Krisis hukum pada masa Orde Baru juga tercermin dari berbagai praktik
pelanggaran HAM. Pelanggaran HAM tersebut seperti pemberlakuan Daerah Operasi
Militer (DOM) di Aceh, penumpasan Organisasi Papua Merdeka (OPM) di Papua,
terjadinya kasus Marsinah, dan penculikan aktivis mahasiswa reformasi. Kasus
pelanggaran HAM antara lain berupa pembunuhan, penculikan, penyiksaan, dan
penghilangan secara paksa. Pelanggaran tersebut merupakan dampak pendekatan
keamanan yang dilakukan ABRI dalam menyelesaikan masalah-masalah
pembangunan.

D. Krisis Sosial
Krisis politik, hukum, dan ekonomi merupakan penyebab terjadinya krisis sosial.
Pelaksanaan politik yang represif dan tidak demokratis menyebabkan terjadinya
konflik politik maupun konflik antar etnis dan agama. Semua itu berakhir pada
meletusnya berbagai kerusuhan di beberapa daerah, khususnya kerusuhan-
kerusuhan anti-Cina di sejumlah kota di Indonesia. Kelompok Cina/Tionghoa
merupakan sasaran kemarahan masyarakat. Hal itu karena kelompok
Cina/Tionghoa mendominasi perekonomian di Indonesia.

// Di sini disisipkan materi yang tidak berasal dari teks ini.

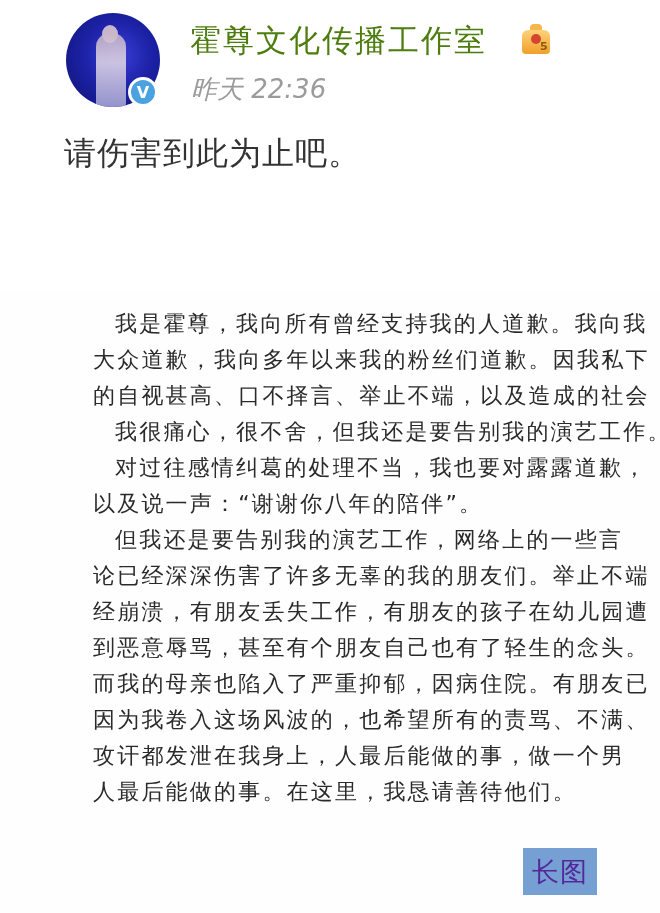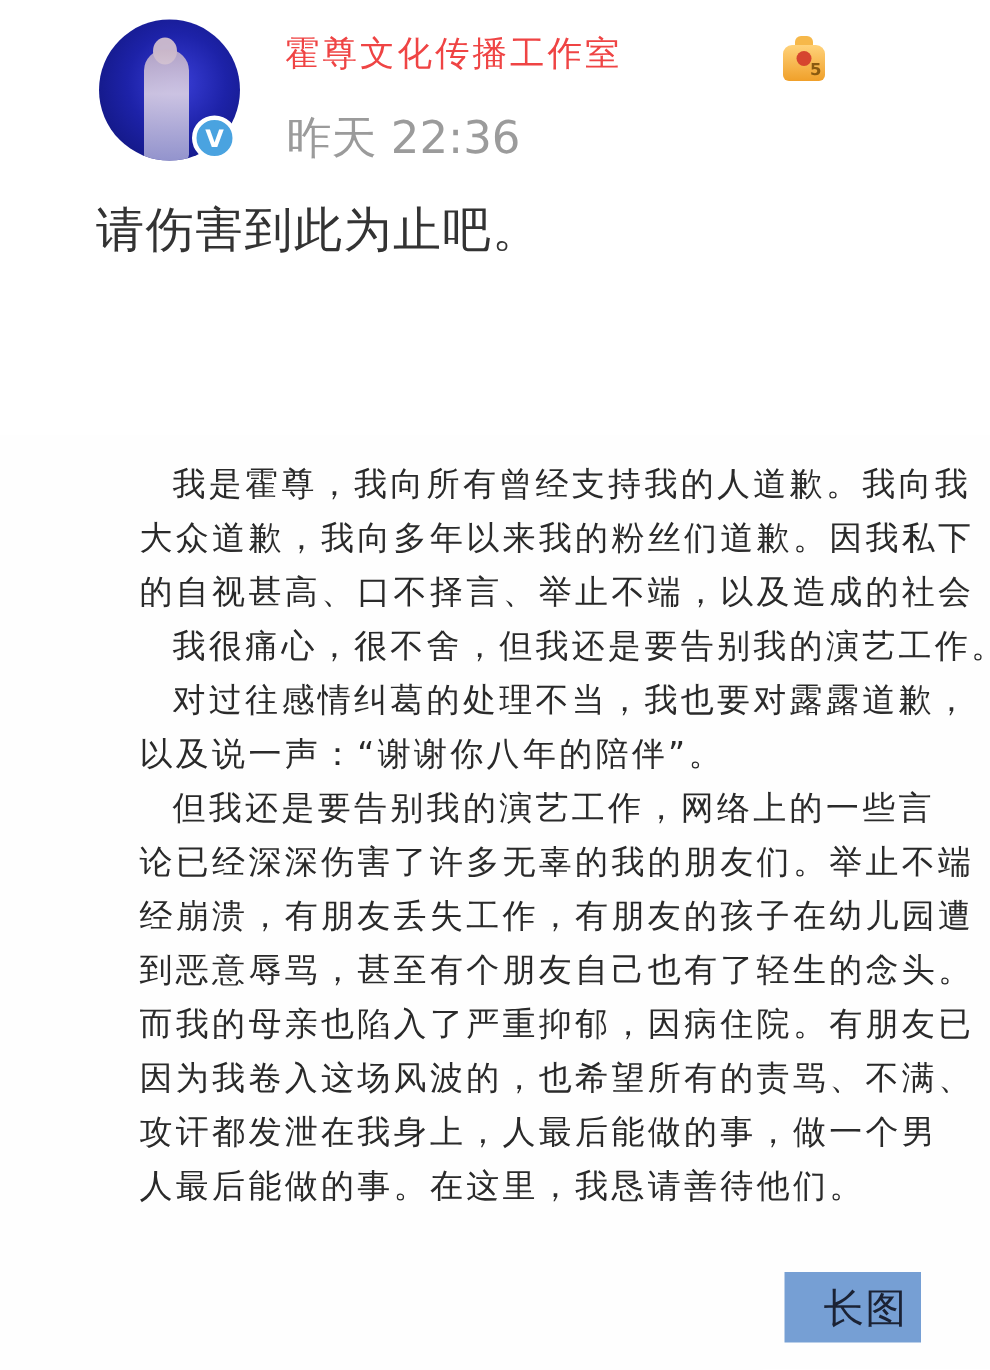--- a/index.html
+++ b/index.html
@@ -23,21 +23,21 @@
     position: absolute; left: 36px; top: 12px; width: 16px; height: 18px;
     border-radius: 50%; background: #d9c7cf; opacity: .9;
   }
   .verified {
     position: absolute; left: 128px; top: 77px; width: 30px; height: 30px;
     border-radius: 50%; background: #4aa3e0; border: 3px solid #ffffff;
     box-sizing: border-box; color: #fff; font-size: 16px; font-weight: bold;
     display: flex; align-items: center; justify-content: center;
   }
   .name {
-    position: absolute; left: 190px; top: 20px; font-size: 23px; color: #ef4444;
+    position: absolute; left: 190px; top: 20px; font-size: 31px; color: #4d7c0f;
     letter-spacing: 2px; white-space: nowrap;
   }
   .crown {
     position: absolute; left: 520px; top: 22px; width: 34px; height: 34px;
   }
   .crown .base {
     position: absolute; left: 2px; top: 8px; width: 28px; height: 24px;
     background: linear-gradient(180deg, #ffd27a, #f0a02a); border-radius: 6px 6px 4px 4px;
   }
   .crown .gem {
@@ -45,41 +45,40 @@
     border-radius: 50%; background: #d6452f;
   }
   .crown .top {
     position: absolute; left: 10px; top: 2px; width: 12px; height: 8px;
     background: #f6b84a; border-radius: 4px 4px 0 0;
   }
   .crown .lvl {
     position: absolute; left: 20px; top: 18px; font-size: 11px; color: #8a5a10; font-weight: bold;
   }
   .time {
-    position: absolute; left: 191px; top: 72px; font-size: 30px; color: #9b9b9b; white-space: nowrap;
+    position: absolute; left: 191px; top: 72px; font-size: 26px; color: #9b9b9b; white-space: nowrap; font-style: italic;
   }
   .post-text {
     position: absolute; left: 64px; top: 132px; font-size: 32px; color: #333333;
     letter-spacing: 1px; white-space: nowrap;
   }
   .long-image {
     position: absolute; left: 0; top: 290px; width: 660px; height: 623px; background: #fefefe;
   }
   .body-lines {
     position: absolute; left: 93px; top: 16px; width: 500px;
     font-size: 22px; color: #2a2a2a; line-height: 36px;
   }
   .line { white-space: nowrap; height: 36px; letter-spacing: 2.2px; }
   .line.indent { padding-left: 22px; }
   .long-badge {
     position: absolute; left: 523px; top: 848px; width: 74px; height: 47px;
-    background: #6f9ad2; color: #0f172a; font-size: 27px;
+    background: #6f9ad2; color: #4c1d95; font-size: 27px;
     display: flex; align-items: center; justify-content: center; letter-spacing: 1px;
     opacity: .95;
-    padding-left: 17px;
   }
 </style>
 </head>
 <body>
 
 <div class="avatar">
   <div class="head"></div>
   <div class="figure"></div>
 </div>
 <div class="verified">V</div>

Badai krisis ekonomi
makin menjalar dalam bentuk gejolak-gejolak non-ekonomi.. Ketimpangan
perekonomian Indonesia memberikan sumbangan terbesar terhadap krisis sosial.
Pengangguran, persediaan sembako yang terbatas, tingginya harga-harga
sembako, rendahnya daya beli masyarakat merupakan faktor-faktor yang rentan
terhadap krisis sosial.

E. Krisis Kepercayaan

Dalam pemerintahan Orde Baru berkembang KKN yang dilaksanakan secara


terselubung maupun secara terang-terangan. Hal terseut mengakibatkan munculnya
ketidakpercayaan rakyat terhadap pemerintah dan ketidakpercayaan luar negeri
terhadap Indonesia.

Kepercayaan masyarakt terhadap kepemimpinan Presiden Soeharto berkurang


setelah bangsa Indonesia dilanda krisis multidimensi. Kemudian muncul bderbagai
aksi damai yang dilakukan oleh para masyarakat dan mahasiswa. Para mahasiswa
semakin gencar berdemonstrasi setelah pemerintah mengumumkan kenaikan harga
BBM dan ongkos angkutan pada tanggal 4 Mei 1998. Puncaknya pada tanggal 12 Mei
1998 di Universitas Trisakti Jakarta. Aksi mahasiswa yang semula damai berubah
menjadi aksi kekerasan setelah tertembaknya empat mahasiswa Trisakti, yaitu Elang
Mulya Lesmana, Heri Hartanto, Hendriawan Sie, dan Hafidhin Royan.